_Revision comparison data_

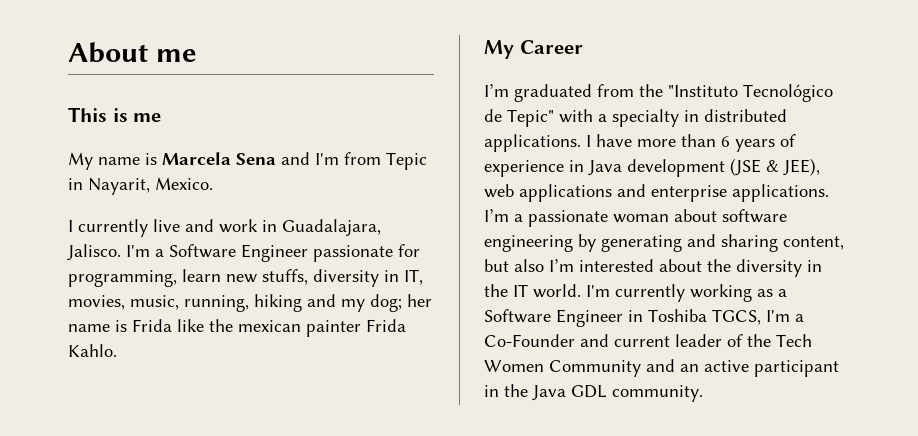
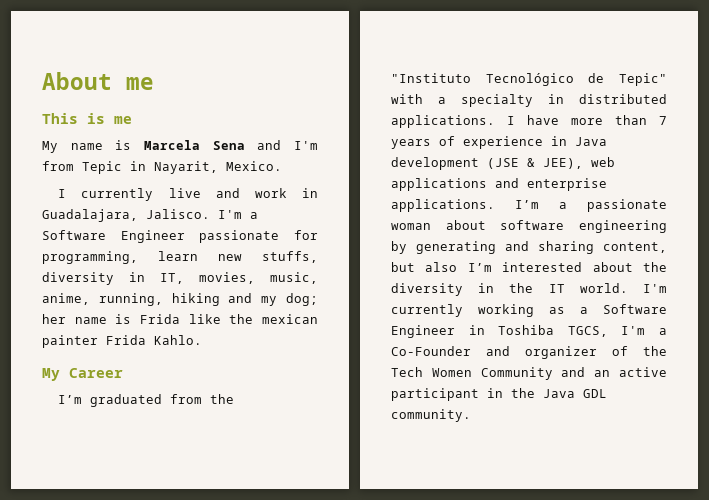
(179, 302) none -> [42,293,90,305] anime,
[721,136,730,147] 6 -> [659,116,667,125] 7
[614,334,722,347] current leader -> [525,346,597,359] organizer

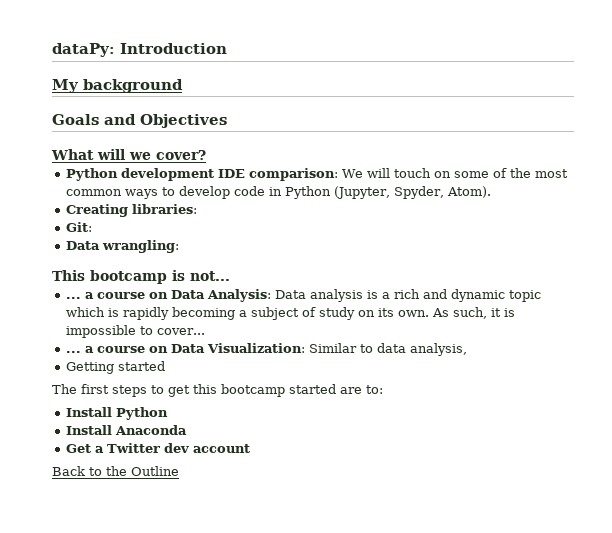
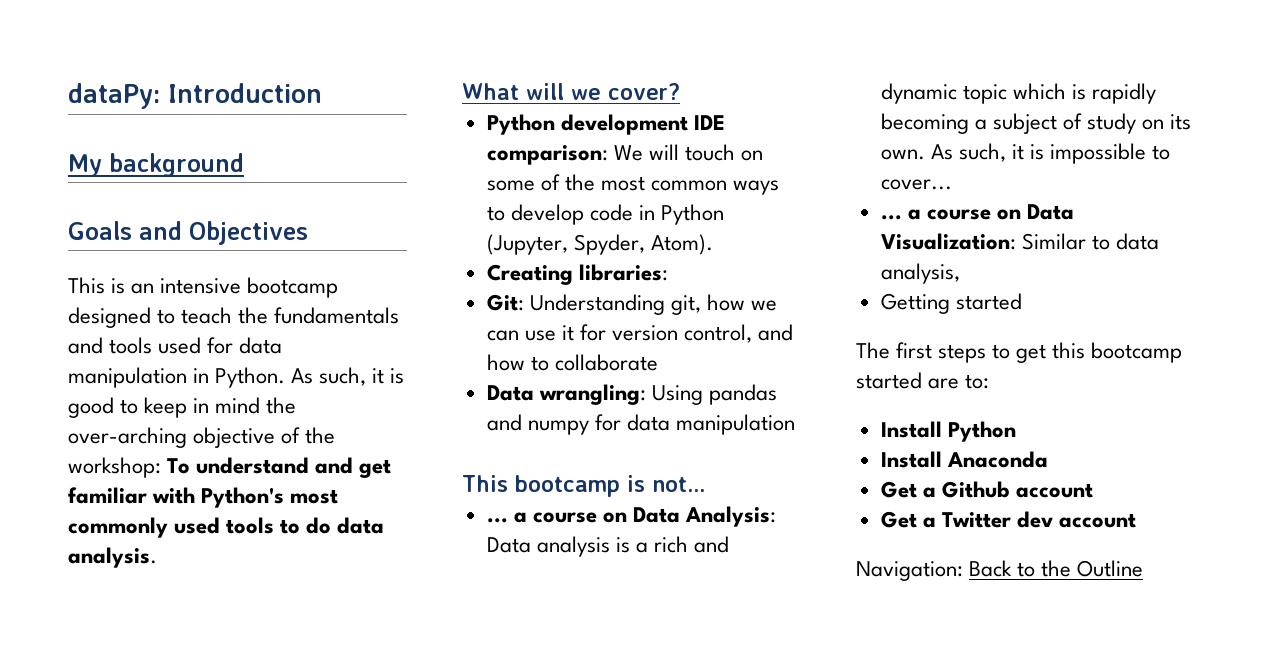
(227, 121) none -> [68,277,339,298] [68,307,400,328] [68,337,283,354] [68,367,405,388] [68,397,297,418] [68,427,336,448] [68,457,392,478] [68,487,339,508] [68,517,385,538] [68,547,157,568] // This is an intensive bootcamp designed to teach the fundamentals and tools used for data manipulation in Python. As such, it is good to keep in mind the over-arching objective of the workshop: To understand and get familiar with Python's most commonly used tools to do data analysis.
[66,240,180,253] // Data wrangling: -> [529,294,778,315] [486,324,794,343] [486,354,658,371] [486,384,777,405] [486,414,796,435] Understanding git, how we can use it for version control, and how to collaborate // Data wrangling: Using pandas and numpy for data manipulation
(188, 430) none -> [880,481,1093,498] // Get a Github account
(251, 448) none -> [856,561,963,581] Navigation:

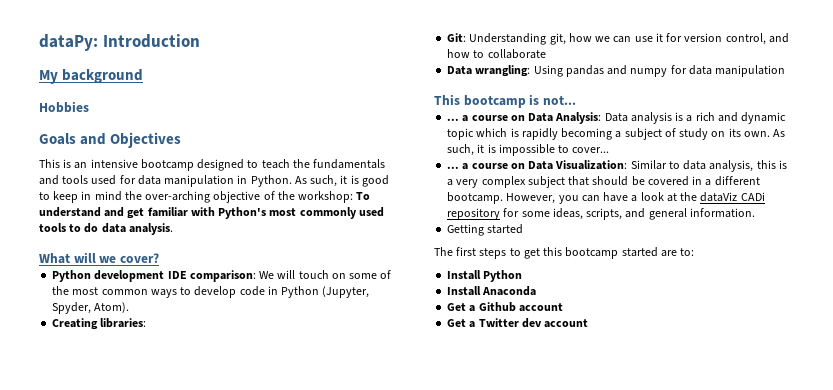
(244, 165) none -> [39,101,89,113] // Hobbies
(960, 273) none -> [756,160,787,169] [447,176,760,188] [447,192,765,204] [447,208,755,220] this is a very complex subject that should be covered in a different bootcamp. However, you can have a look at the dataViz CADi repository for some ideas, scripts, and general information.
[856,560,1144,581] // Navigation: Back to the Outline -> (589, 323) none

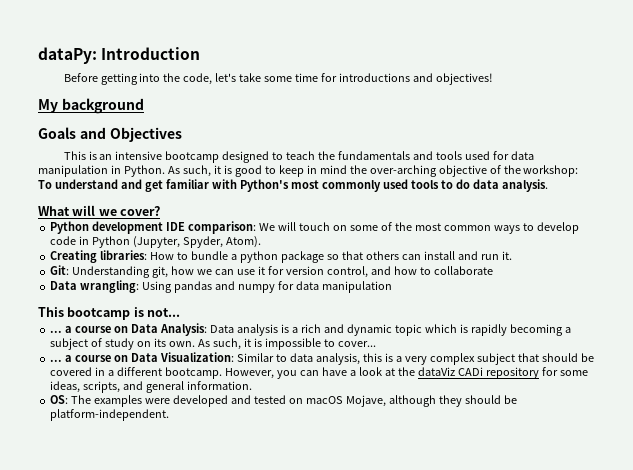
(200, 41) none -> [63,73,494,85] // Before getting into the code, let's take some time for introductions and objectives!
[39,101,89,113] // Hobbies -> (144, 106) none
(147, 323) none -> [150,251,512,263] How to bundle a python package so that others can install and run it.
[447,224,524,236] [434,247,695,259] [447,270,523,282] [447,286,537,296] [447,302,563,312] [447,318,589,328] Getting started // The first steps to get this bootcamp started are to: // Install Python // Install Anaconda // Get a Github account // Get a Twitter dev account -> [50,395,517,407] [50,409,170,421] OS: The examples were developed and tested on macOS Mojave, although they should be platform-independent.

_BRIEF_
The full text of the data above, exact and without pictures, is what to return.

_OUTPUT_
(179, 302) none -> [42,293,90,305] anime,
[721,136,730,147] 6 -> [659,116,667,125] 7
[614,334,722,347] current leader -> [525,346,597,359] organizer

(227, 121) none -> [68,277,339,298] [68,307,400,328] [68,337,283,354] [68,367,405,388] [68,397,297,418] [68,427,336,448] [68,457,392,478] [68,487,339,508] [68,517,385,538] [68,547,157,568] // This is an intensive bootcamp designed to teach the fundamentals and tools used for data manipulation in Python. As such, it is good to keep in mind the over-arching objective of the workshop: To understand and get familiar with Python's most commonly used tools to do data analysis.
[66,240,180,253] // Data wrangling: -> [529,294,778,315] [486,324,794,343] [486,354,658,371] [486,384,777,405] [486,414,796,435] Understanding git, how we can use it for version control, and how to collaborate // Data wrangling: Using pandas and numpy for data manipulation
(188, 430) none -> [880,481,1093,498] // Get a Github account
(251, 448) none -> [856,561,963,581] Navigation:

(244, 165) none -> [39,101,89,113] // Hobbies
(960, 273) none -> [756,160,787,169] [447,176,760,188] [447,192,765,204] [447,208,755,220] this is a very complex subject that should be covered in a different bootcamp. However, you can have a look at the dataViz CADi repository for some ideas, scripts, and general information.
[856,560,1144,581] // Navigation: Back to the Outline -> (589, 323) none

(200, 41) none -> [63,73,494,85] // Before getting into the code, let's take some time for introductions and objectives!
[39,101,89,113] // Hobbies -> (144, 106) none
(147, 323) none -> [150,251,512,263] How to bundle a python package so that others can install and run it.
[447,224,524,236] [434,247,695,259] [447,270,523,282] [447,286,537,296] [447,302,563,312] [447,318,589,328] Getting started // The first steps to get this bootcamp started are to: // Install Python // Install Anaconda // Get a Github account // Get a Twitter dev account -> [50,395,517,407] [50,409,170,421] OS: The examples were developed and tested on macOS Mojave, although they should be platform-independent.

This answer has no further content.